CASE BrieF NO. 2006-0281

NARCISA AVILA ET AL.  vs. Sps. BARABAT (March 17, 2006)

FACTS: The subject of this controversy is a parcel of land owned and registered in the name of Anunciacion Bahena vda. de Nemeo. Upon her death, ownership of the lot was transferred by operation of law to her five children, petitioners  Avila, Macapaz, Adlawan, Nemeo and Bahena. These heirs built their respective houses on the lot.

On July 1979, Avila decided to sell her house and share in the lot to her siblings but no one showed interest in it. She then offered it to Respondents, Sps. Barabat who agreed to buy it. Their agreement was evidenced by a private document dated July 17, 1979.

Sometime in early 1982, respondents were confronted by petitioner Adlawan who informed them that they had until March 1982 only to stay in Avilas place because he was buying the property.

Another letter was received by respondents from Atty. Joselito Alo informing them that Avila had sold her house and share to his clients, the spouses  Adlawan.

Respondents filed a complaint for the annulment of the deed of sale to the spouses Adlawan. Respondents anchored their claim over the property to the July 17, 1979 private document which they presented as Exhibit A.

Avila denied having offered to sell her property to respondents.

ISSUE: Whether petitioners have right to redemption over the subject lot.

RULING: Petitioners rely on Article 1623 in relation to Article 1620 of the Civil Code to justify their right of redemption. This is incorrect.

These provisions state:

“Art. 1620. A co-owner of a thing may exercise the right of redemption in case the shares of all the other co-owners or any of them, are sold to a third person. If the price of the alienation is grossly excessive, the redemptioner shall pay only a reasonable one.

Should two or more co-owners desire to exercise the right of redemption, they may only do so in proportion to the share they may respectively have in the thing owned in common.

x x x x x x x x x

Art. 1623. The right of legal pre-emption or redemption shall not be exercised except within thirty days from the notice in writing by the prospective vendor, or by the vendor, as the case may be. The deed of sale shall not be recorded in the Registry of Property, unless accompanied by an affidavit of the vendor that he has given written notice thereof to all possible redemptioners.

The right of redemption of co-owners excludes that of adjoining owners.”

Petitioners right to redeem would have existed only had there been co-ownership among petitioners-siblings. But there was none. 

For this right to be exercised, co-ownership must exist at the time the conveyance is made by a co-owner and the redemption is demanded by the other co-owner or co-owner(s).

However, by their own admission, petitioners were no longer co-owners when the property was sold to respondents in 1979. The co-ownership had already been extinguished by partition.

The regime of co-ownership exists when the ownership of an undivided thing or right belongs to different persons.
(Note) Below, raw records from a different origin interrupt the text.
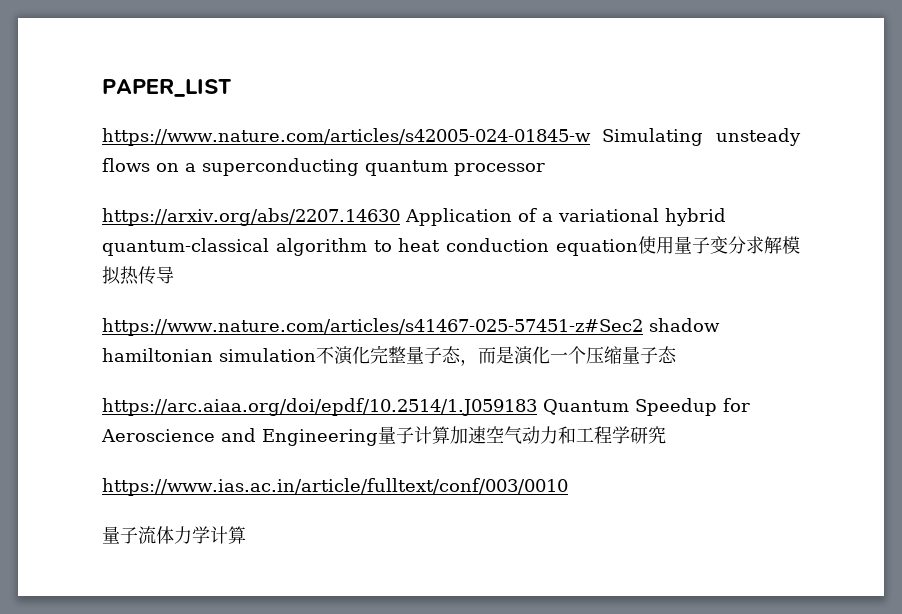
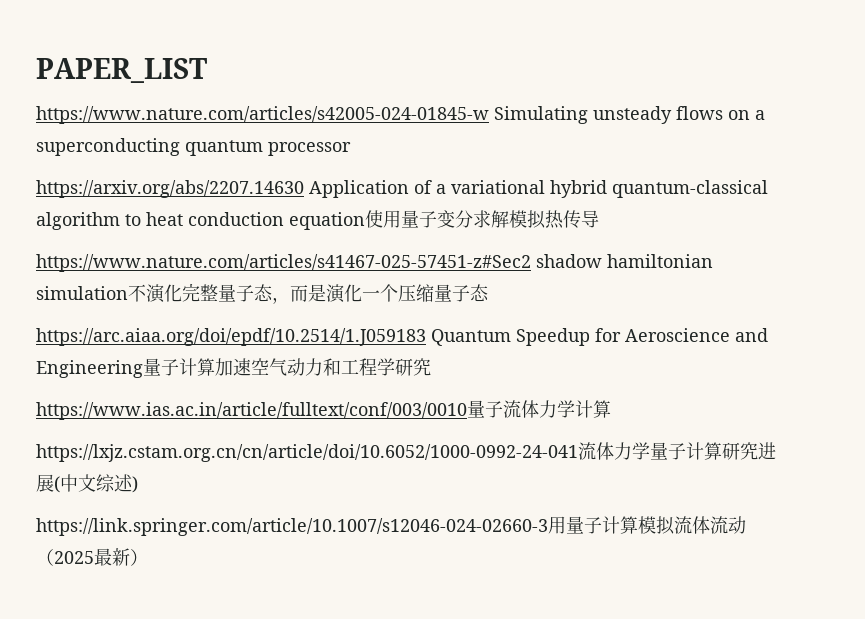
- https://www.ias.ac.in/article/fulltext/conf/003/0010
- 量子流体力学计算
+ https://www.ias.ac.in/article/fulltext/conf/003/0010量子流体力学计算
+ https://lxjz.cstam.org.cn/cn/article/doi/10.6052/1000-0992-24-041流体力学量子计算研究进展(中文综述)
+ https://link.springer.com/article/10.1007/s12046-024-02660-3用量子计算模拟流体流动（2025最新）

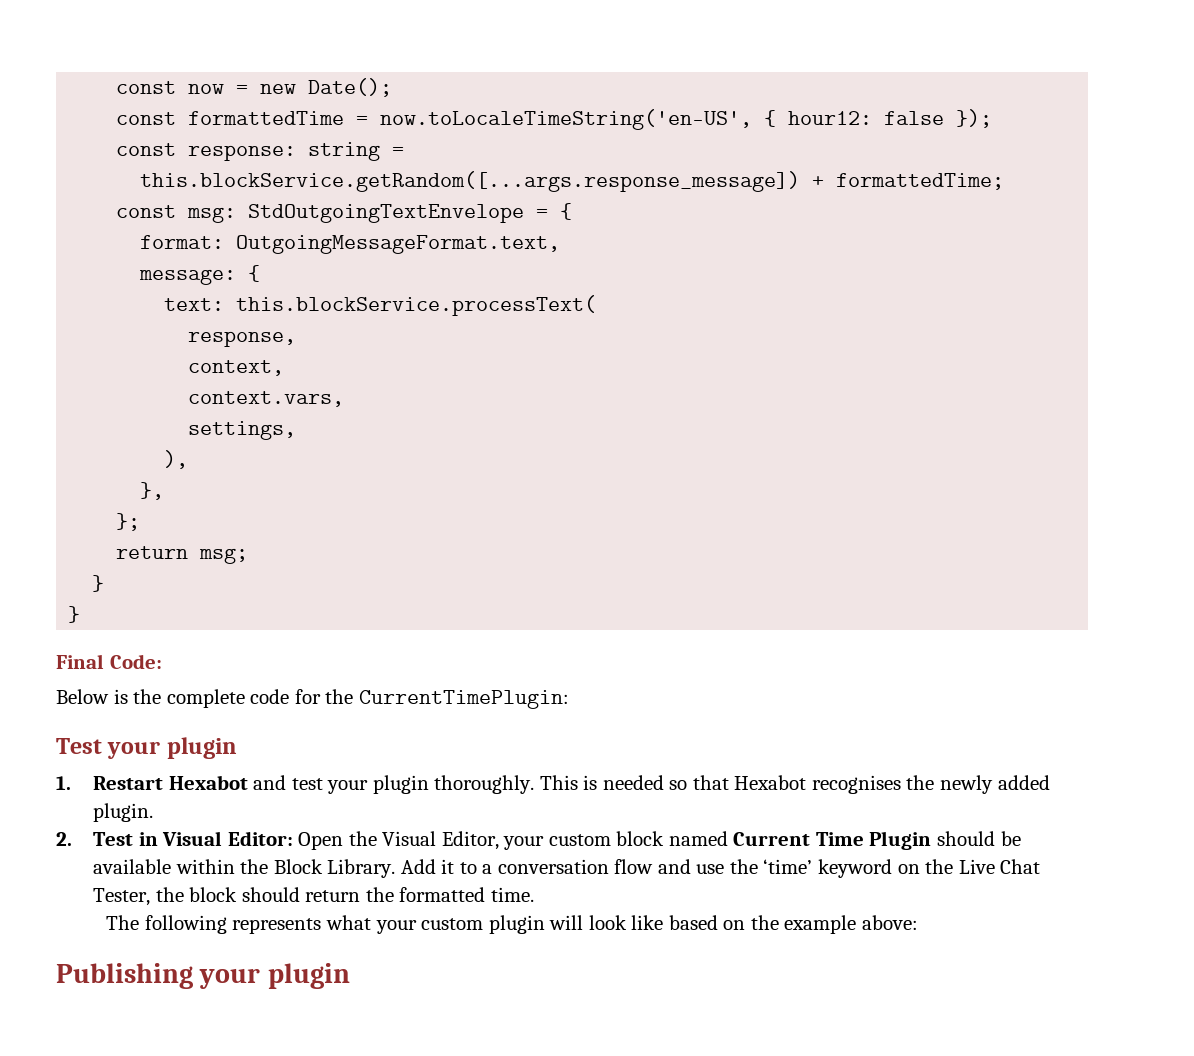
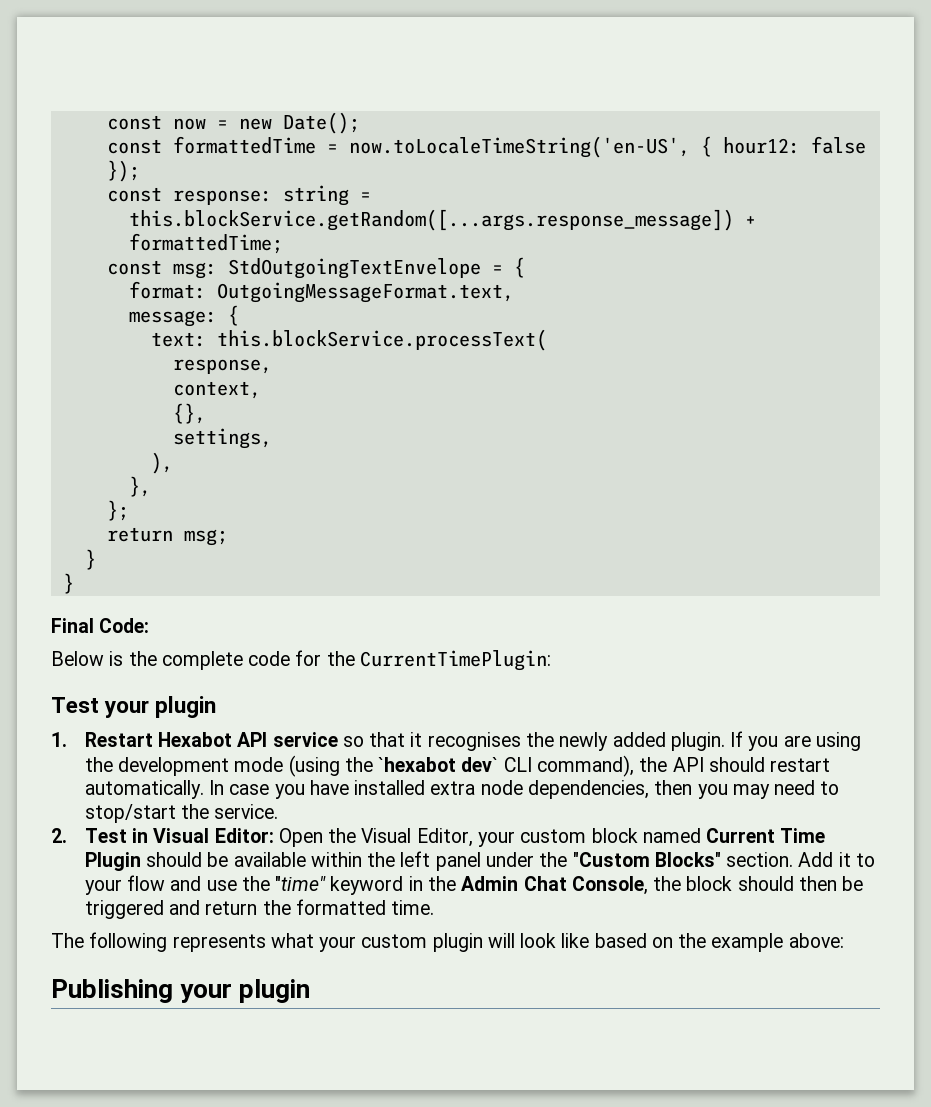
- context.vars,
+ {},
- 1. Restart Hexabot and test your plugin thoroughly. This is needed so that Hexabot recognises the newly added plugin.
+ 1. Restart Hexabot API service so that it recognises the newly added plugin. If you are using the development mode (using the `hexabot dev` CLI command), the API should restart automatically. In case you have installed extra node dependencies, then you may need to stop/start the service.
- 2. Test in Visual Editor: Open the Visual Editor, your custom block named Current Time Plugin should be available within the Block Library.
+ 2. Test in Visual Editor: Open the Visual Editor, your custom block named Current Time Plugin should be available within the left panel under the "Custom Blocks" section.
- Add it to a conversation flow and use the ‘time’ keyword on the Live Chat Tester, the block should return the formatted time.
+ Add it to your flow and use the "time" keyword in the Admin Chat Console, the block should then be triggered and return the formatted time.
By the nature of co-ownership, a co-owner cannot point to any specific portion of the property owned in common as his own because his share in it remains intangible and ideal.

Every act intended to put an end to indivision among co-heirs is deemed to be a partition. Here, the particular portions pertaining to petitioners had been ascertained and they in fact already took possession of their respective parts. The following statement of petitioners in their amended answer as one of their special and affirmative defenses was revealing:

“That all defendants [i.e., petitioners] in this case who are co-owners of lot 348 have their own respective buildings constructed on the said lot in which case it can be safely assumed that their respective shares in the lot have been physically segregated although there is no formal partition of the land among themselves.”

By their own admission, petitioners already segregated and took possession of their respective shares in the lot. Their respective shares were therefore physically determined, clearly identifiable and no longer ideal. Thus, the co-ownership had been legally dissolved. With that, petitioners right to redeem any part of the property from any of their former co-owners was already extinguished.